In order to make this argument, I must show that the fables had an audience in democratic Athens that was willing and able to interpret them this way, and I also must show that this audience would have thought about the relationship between the animal world and the human world in the way I have suggested. The first point is a relatively straightforward historical one: it is clear that the fables were used in settings where the adult male citizens of Athens would have heard them, and that the fables were seen as a legitimate part of democratic political, philosophical, and artistic discourse. Making the second point is more complicated. It is difficult to know exactly how the citizens of Athens thought about animals and the degree to which humans were considered to be a part of the natural world.

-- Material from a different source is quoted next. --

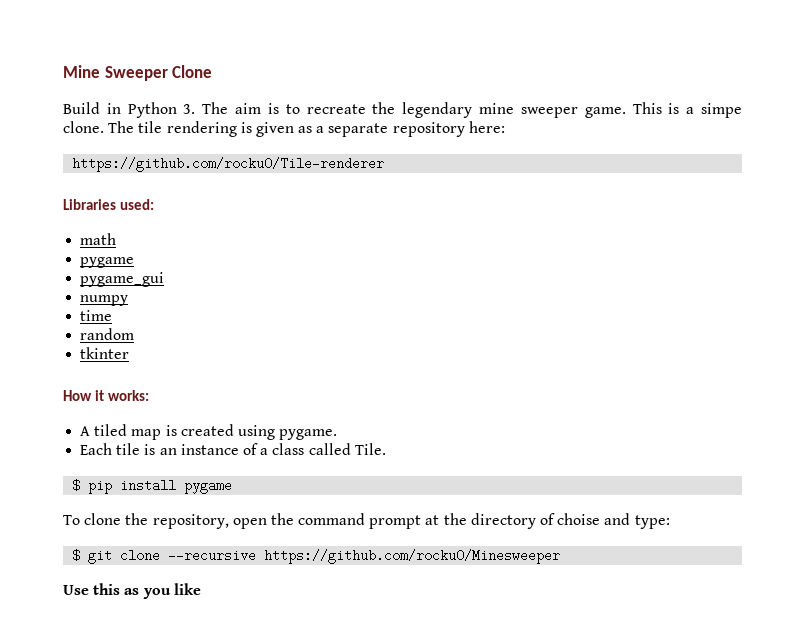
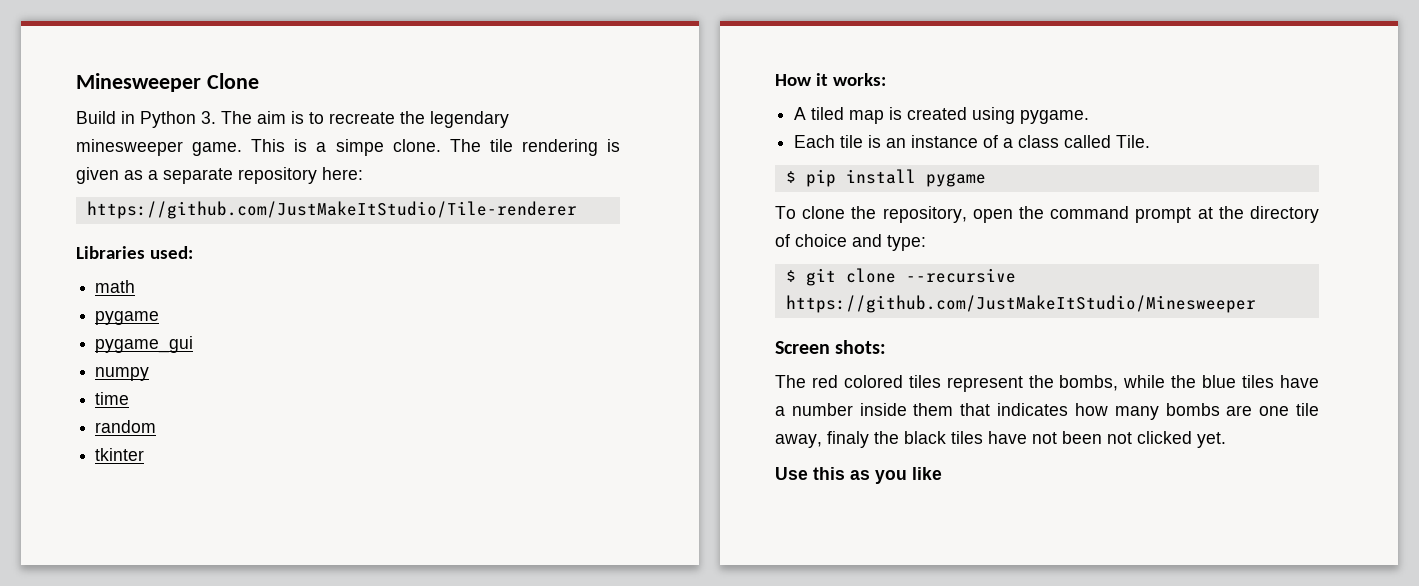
[63,65,168,81] Mine Sweeper -> [76,73,201,92] Minesweeper
[479,103,578,118] mine sweeper -> [76,139,183,156] minesweeper
[72,157,385,172] https://github.com/rocku0/Tile-renderer -> [86,201,577,219] https://github.com/JustMakeItStudio/Tile-renderer
[557,513,601,525] choise -> [795,234,847,247] choice
[264,549,561,564] https://github.com/rocku0/Minesweeper -> [785,295,1256,313] [775,340,887,354] [775,375,1319,392] [775,403,1319,420] [775,431,1226,448] https://github.com/JustMakeItStudio/Minesweeper // Screen shots: // The red colored tiles represent the bombs, while the blue tiles have a number inside them that indicates how many bombs are one tile away, finaly the black tiles have not been not clicked yet.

Animals were much more a part of daily life for Athenians than they are for most people in the Western world today and so they were undoubtedly more familiar with the behavior and character of the animals found in the fables than most modern observers would be. (16) Animals were encountered in myths, sacrifice, votive scenes, tomb monuments, and as companions, objects of the chase, and pets. (17) They were used for transport, food, dress, adornment, agriculture, hunting, religion, pleasure, scientific interest, and public entertainment. (18) And in addition to the tame animals that were so important to their lives, Athenians also had much more direct experience with wild environments than most Westerners do today and accordingly more direct knowledge of wild and dangerous animals--wolves and snakes, for example.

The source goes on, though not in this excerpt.